Assim como Em Nome da Rosa, de Umberto Eco, Grimpow conta com um vasto
repertório semiótico que ajuda a construir os enigmas e códigos que perpassam toda a
história, desde os textos criptografados, passando pelos puzzles que os heróis encontram pela
frente, aos símbolos que norteiam o caminho invisível e a sociedade secreta dos sábios, a
Ouroboros. Todo ponto decisivo da história é cerceado por quebra-cabeças linguísticos e
lógicos inteligentes e muito bem arquitetados. Você se vê na obrigatoriedade de ajudar os
protagonistas a encontrarem a solução de cada um dos desafios que são propostos para o
avanço do grupo e do enredo.

Não bastasse a bela estruturação criada por Rafael Abalos para dar fluidez ao saboroso
fado do nosso herói, Grimpow e o Caminho Invisível goza de uma maravilhosa coleção de
figuras de linguagem que o fazem parecer uma verdadeira odisseia poética. Um texto banhado
no ouro das metáforas. Apesar de lembrar a narrativa dos contos de cavalaria, a obra possui a
dinâmica de romances modernos. Chega a ser romântico, mas de forma alguma pode ser
considerado pedante ou melífluo demais. Ao contrário da maioria dos épicos que temos visto
serem lançados atualmente, Grimpow abre mão da receita dragão/trono/guerra/amoricos
para nos fazer refletir sobre a importância do conhecimento e do perigo da religiosidade cega.

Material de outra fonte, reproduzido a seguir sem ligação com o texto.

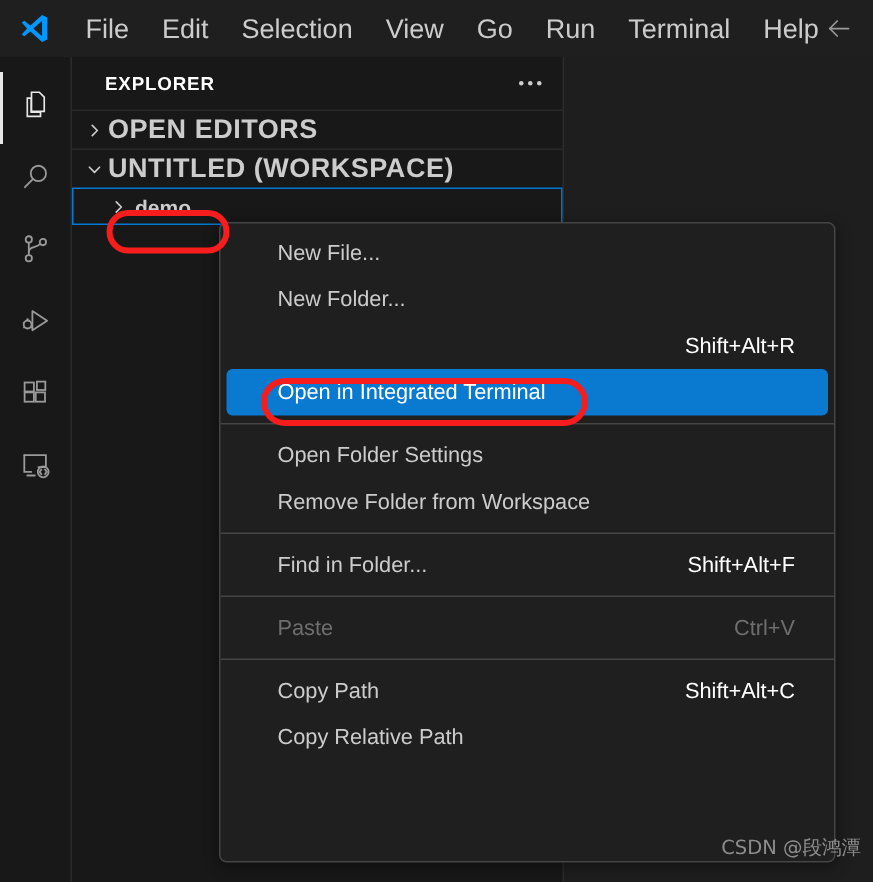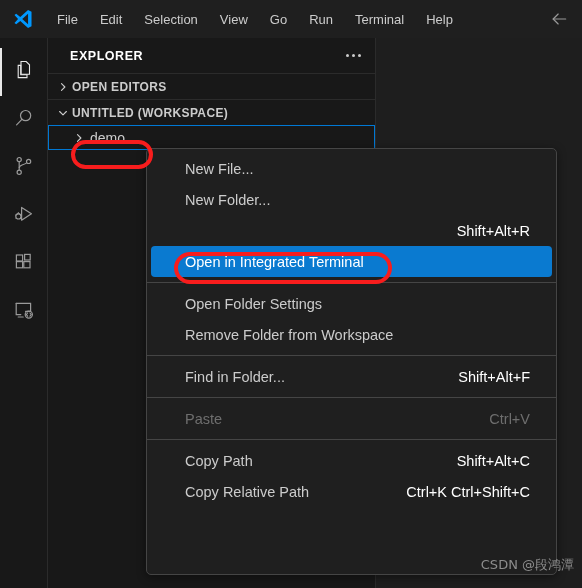"File" .menubar-item { font-size: 13px -> 18px }
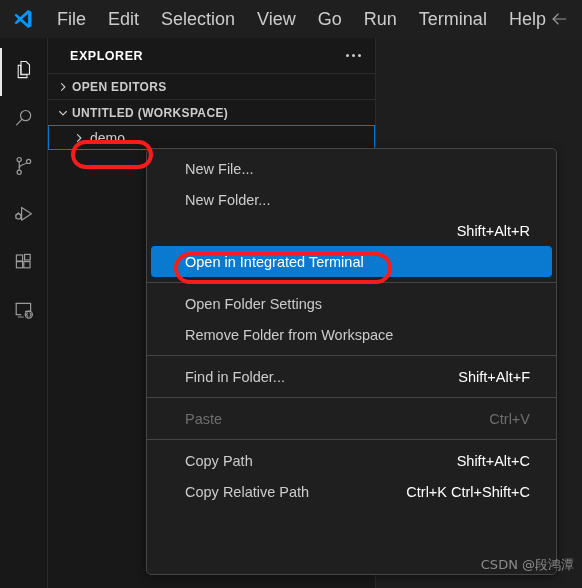"OPEN EDITORS" .sb-section-label { font-size: 12px -> 18px }
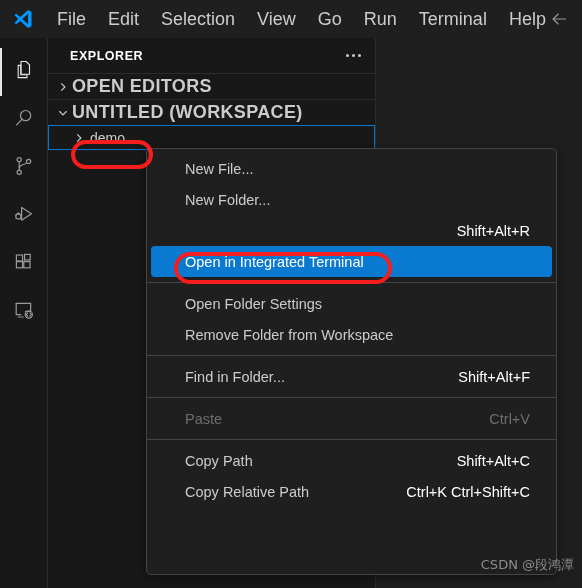"demo" .tree-label { font-weight: none -> bold }
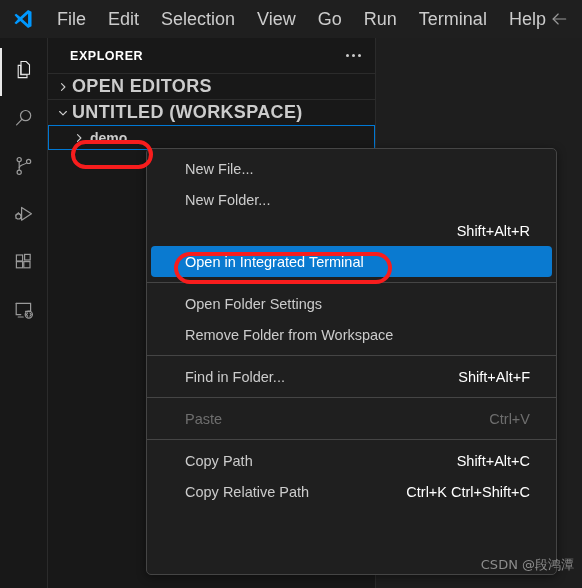"Ctrl+K Ctrl+Shift+C" span.mi-key { html: <span>Ctrl+K Ctrl+Shift+C</span> -> none }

Tanto que, muitas das vezes, o protagonismo se transfere do personagem para o tema ou a
trama.

Não é mais um livro sobre cavaleiros, donzelas, dragões e a noção mística de magia,
mas um elogio à magia que é deter o conhecimento. A tradução de Luís Carlos Cabral é
fabulosa, conseguindo manter a beleza e os signos presentes na versão original, em espanhol.
Eu li a primeira edição, pela Ediouro, cuja capa é a mais bonita na minha opinião. É bem
provável que você, que sofre da Síndrome de Westeros, não se interessará muito por um
romance menos afortunado, midiaticamente falando. Garanto, porém, que ler Grimpow te
trará uma nova luz acerca deste tipo de literatura.